Though Borodai is no longer the prime minister of the DPR, he is still considered a leader there, and his replacement, Aleksandr Zakharchenko, has repeatedly made militant statements rejecting the Minsk deal.
Meanwhile, NATO has also warned that heavy fighting could soon return to Ukraine. AP reports:
NATO says there’s a risk of a return to heavy fighting this summer in eastern Ukraine, and is blaming Russia.
NATO Secretary-General Jens Stoltenberg said Thursday Russia continues to support pro-Moscow separatists “with training, weapons and soldiers.”
He said the Russian military also has stationed “large numbers of forces” on the border with Ukraine.
— James Miller
Here is the map of the latest fighting, released by the Ukrainian National Security and Defense Council.
On the surface, there appears to be significantly less fighting than there has been all month, and the NSDC reports that for the second day in a row there were no fatalities reported within the Ukrainian military.
Below is a video of all of the NSDC maps from the last two months, compressed into one minute.
Following up on our analysis yesterday, there are a few important trends to watch for:
1) Notice the general trend that the amount of incidents reported by the NSDC, the amount of “flames”, expand both in number and in affected territory.
2) Pay close attention to how the flames jump around. Though certain areas are under near-constant attack, other areas are sporadically under attack. The front line, then, is constantly rotating. This conforms to our theory that the Russian-backed fighters continue to shift their attacks, probing many areas at once, then shifting attacks to nearby areas, all the while plunging “fingers” deeper into Ukrainian territory in the process.

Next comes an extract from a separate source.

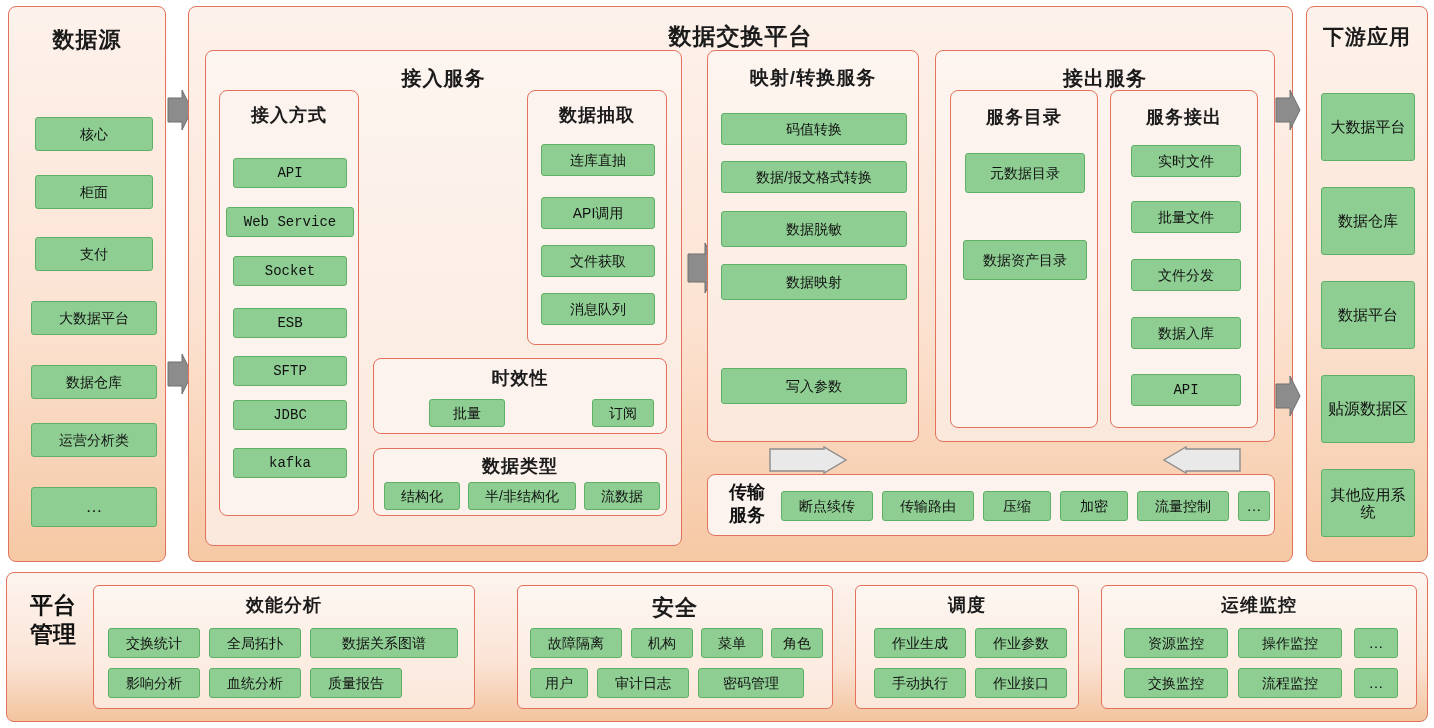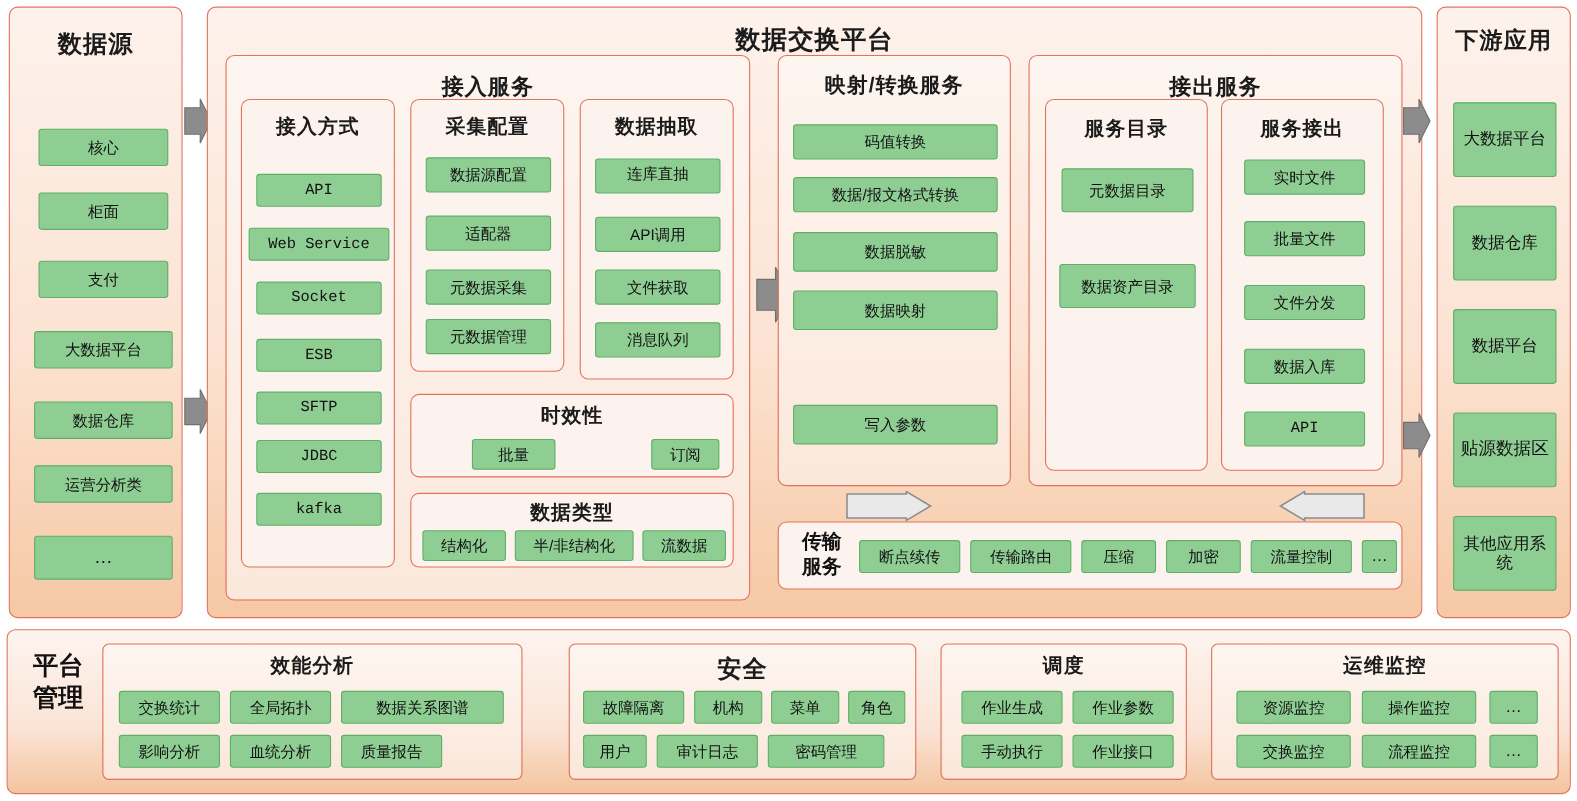"采集配置" div.panel { html: <div> <div>采集配置</div> <div>数据源配置</div> <div>适配器</div> <div>元数据采集</div> <div>元数据管理</div> </div> -> none }
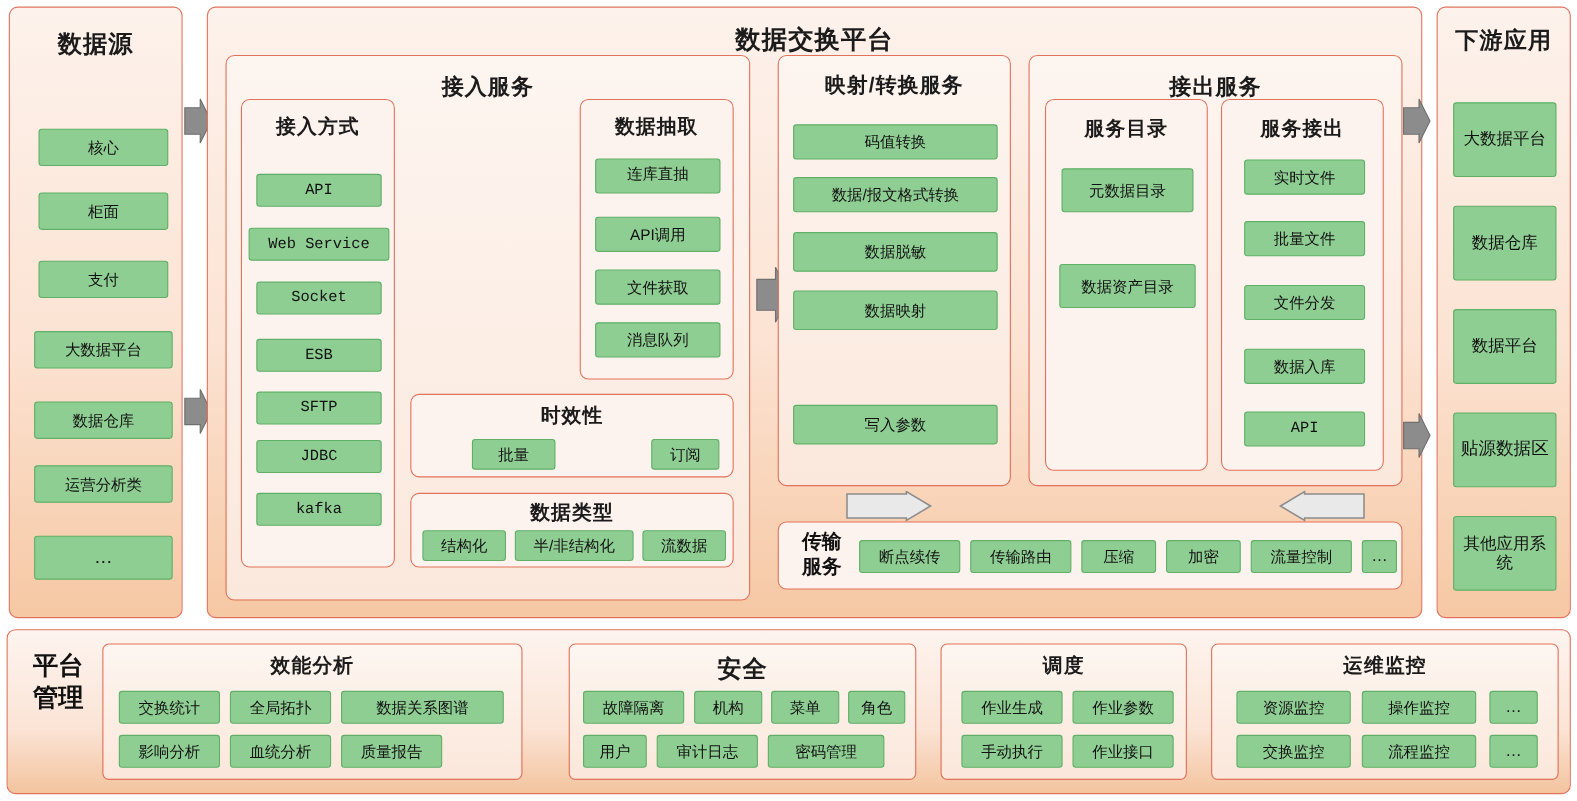"连库直抽" div.green { font-family: Liberation Mono, monospace -> none }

3) For all of the fighting near Donetsk, notice the large amounts of fighting between Donetsk and Mariupol, near Gorlovka, and north of Lugansk. Mariupol and Donetsk continue to grab international headlines, but the fighting on these other fronts may be far more important, strategically, to the Russian-backed fighters.
4) There is a noticeable explosion in violence after the May 9 Victory Day celebration, and again after the June 3 assault on Marinka. In fact, today may be the lowest levels of reported violence since those events.
But the map only tells part of the story. The NSDC reports:
The report from Shirokino, east of Mariupol, is interesting. It follows another trend we’re witnessing — less intense fighting, but more long-range artillery strikes.
The OSCE has also seen less fighting near Shirokino. This development also comes on the heels of a report from journalist Oliver Carroll, who embedded with Russian-backed separatists in the town. According to Carroll, the separatist forces on the front lines appeared to be “a motley mix of locals, mercenaries and Russians. Few of the privates seemed to be regular army soldiers.” The scene did not resemble others which Carroll had witnessed, where the Russian military was taking a more direct role.
See that report here:
Ukraine: fighting on both sides of the front line
18 months into the civil war in Ukraine and there is no end in sight, writes filmmaker Patrick Wells. I spent three weeks filming on both sides of the front lines outside the strategic southern port of Mariupol – a vast industrial city that's the gateway to Crimea.
In that video, one does not get the impression that this is the main front, a battle where either side is in a position to capture significant territory and ultimately end the fighting (and the nightmare in which civilians in this area live every day).
Elsewhere in Ukraine, however — particularly in Lugansk region and just south of Donetsk — the fighting is raging far more intensively.